John Locke, philosopher and physician, anonymously published his book on political philosophy, Two Treatises of Government in 1689. It is indisputable that the United States constitution was largely influenced by Locke’s work. Jefferson wrote later, “Neither aiming at originality or principles or sentiments, nor yet copied from any particular and previous writing, it was intended to be an expression of the American Mind.” While the constitution is not explicitly drawn from any one work, it was the culmination of much influential political thought and philosophy. J.W. Peltason states in his book Understanding the Constitution, that Locke’s Two Treatises of Government “was thought to be an authoritative pronouncement of established principles. Locke’s ideas provided ready arguments for the American cause, and they were especially embarrassing to an English government whose own source of authority was based on them.”

The United States constitution states that the rights of men are unalienable, intrinsic. The government is put in place to protect these rights, not provide them by substituting philanthropic institutions. “These ideas were based on the concepts of a state of nature, natural law, natural rights, and the social compact. As John Locke wrote, prior to the establishment of society people lived in a state of nature.” Without government, do men act without direction or conscience? Human nature is certainly corrupted by sin, but Locke argued that sin had not obstructed the natural law written on man’s heart, because “even in a state of nature there was a law governing conduct-there was the natural law, compromising universal, unvarying principles of right and wrong, and known to men through the use of reason.” Constitutional independence grants men their natural rights and so as not to impede upon these rights, governance is elected by consent of the people.

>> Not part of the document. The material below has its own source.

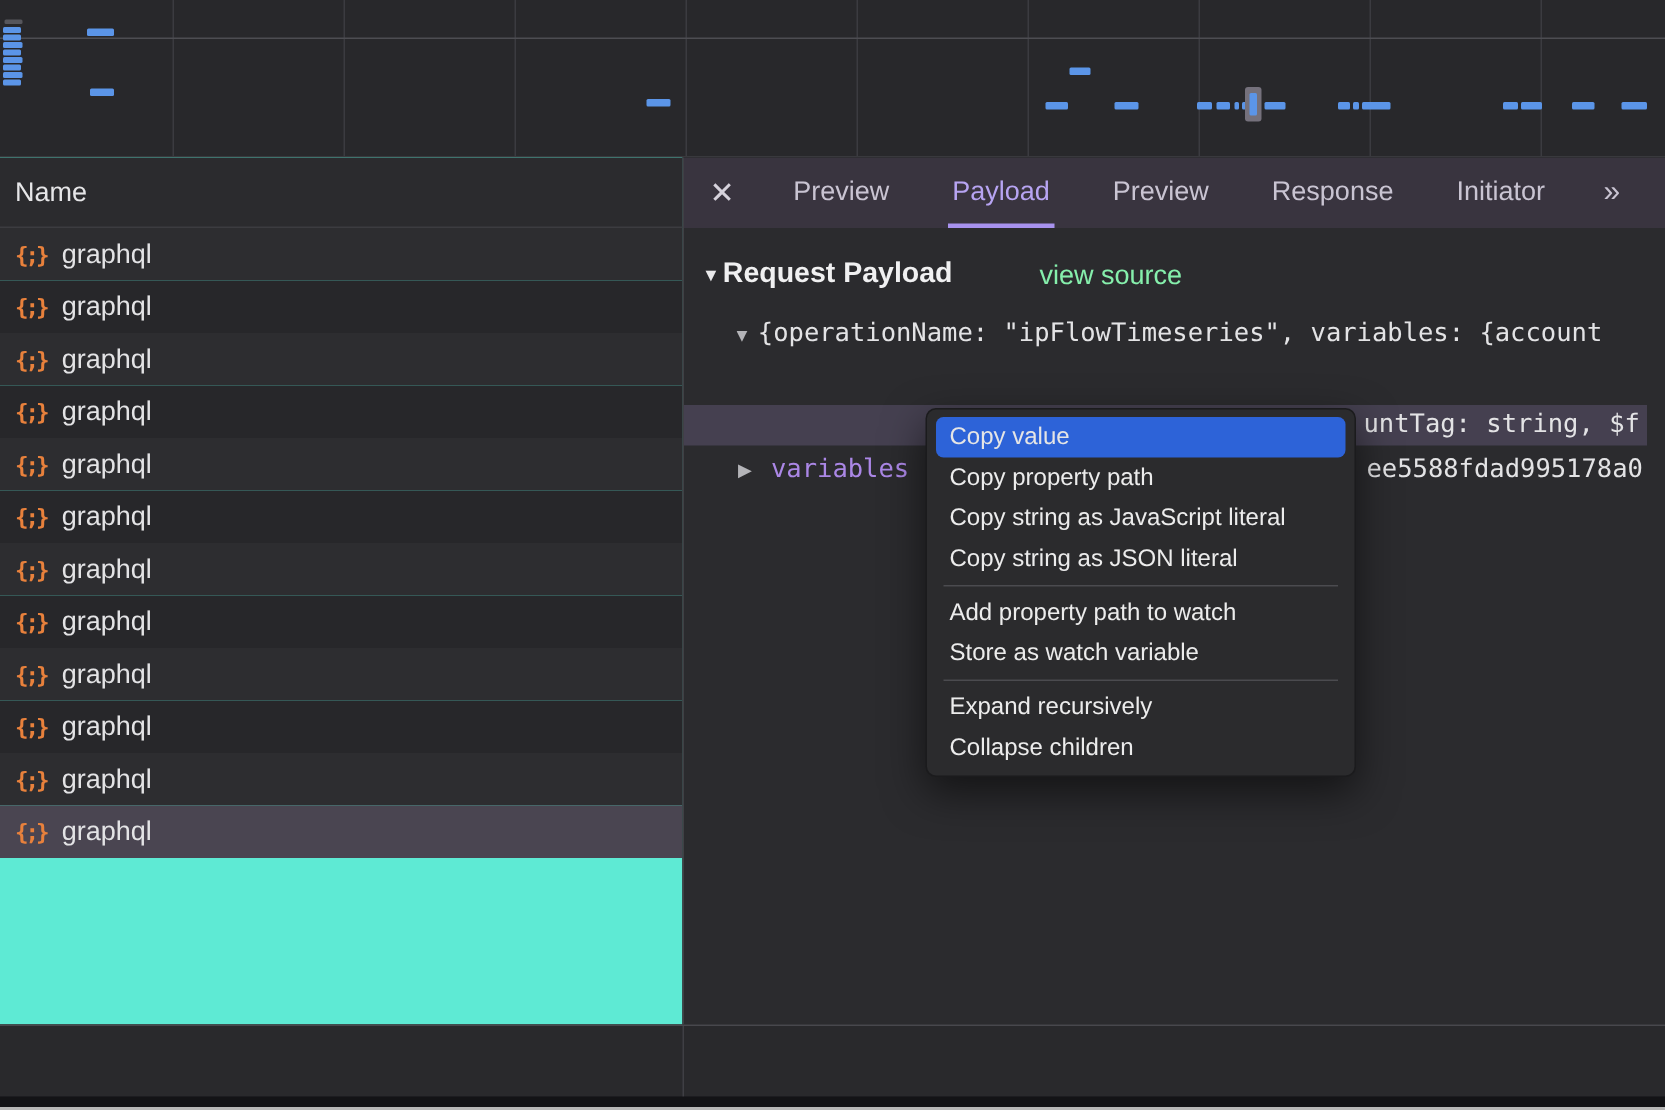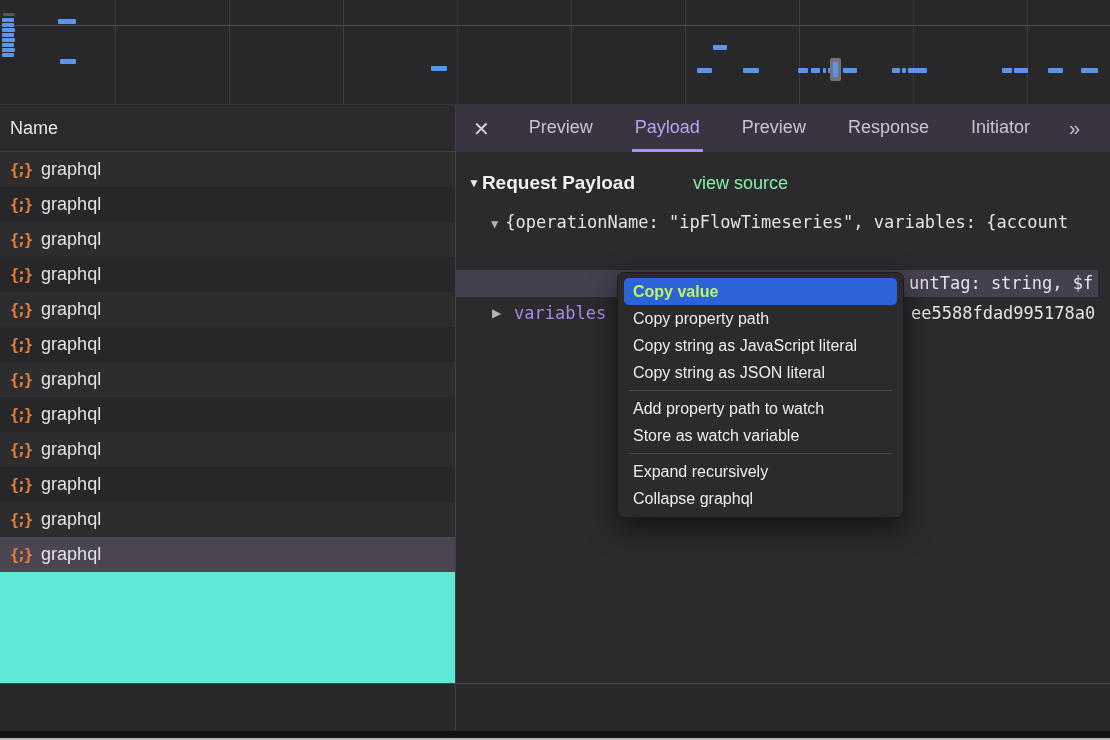"Copy value" .menu-item.highlighted { color: #bef264 -> #e5e5e5; font-weight: bold -> none }
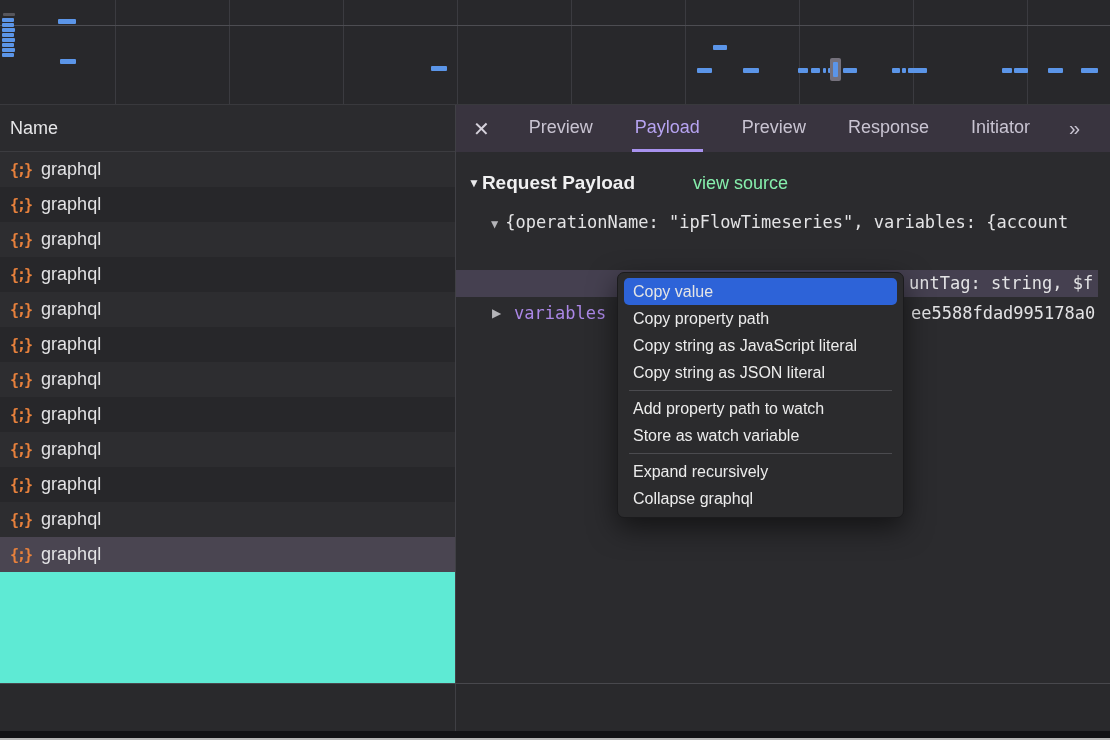"Collapse graphql" div.menu-item { text: graphql -> children }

Locke wrote heavily on the importance of the people’s consent:

Man being…all free, equal and independent, no one can be put out of this Estate, and subjected to the Political Power of another, without his own Consent. The only way whereby any one devests himself of his Natural Liberty, and puts on the bonds of Civil Society is by agreeing with other Men to joyn and unite into a community for their comfortable, safe, and peaceable living amongst another

The Natural Liberty of Man is to be free from any Superior Power on Earth and not to be under the will of Legislative Authority of Man, but to have only the Law of Nature for his Rule. The Liberty of Man, in society, is to be under no other Legislative Power, but that established, by consent, in the Common-wealth, nor under the Dominion of any Will, or Restraint of the Law, but what the Legislative shall enact, according to the trust put in it.

Democracy built upon the natural rights of men and enacted out in consensual governance were concepts which served as the building blocks of the founding fathers’ declaration. Donald L. Doenberg writes in We the People: John Locke, Collective Constitutional Rights, and Standing to Challenge Government Action that “It would be difficult to overstate John Locke’s influence on the American Revolution and the people who created the government that followed it.” John Locke’s expansive influence on history is incalculable and it is evident that some of the most important framework for the founding of America originated from Locke.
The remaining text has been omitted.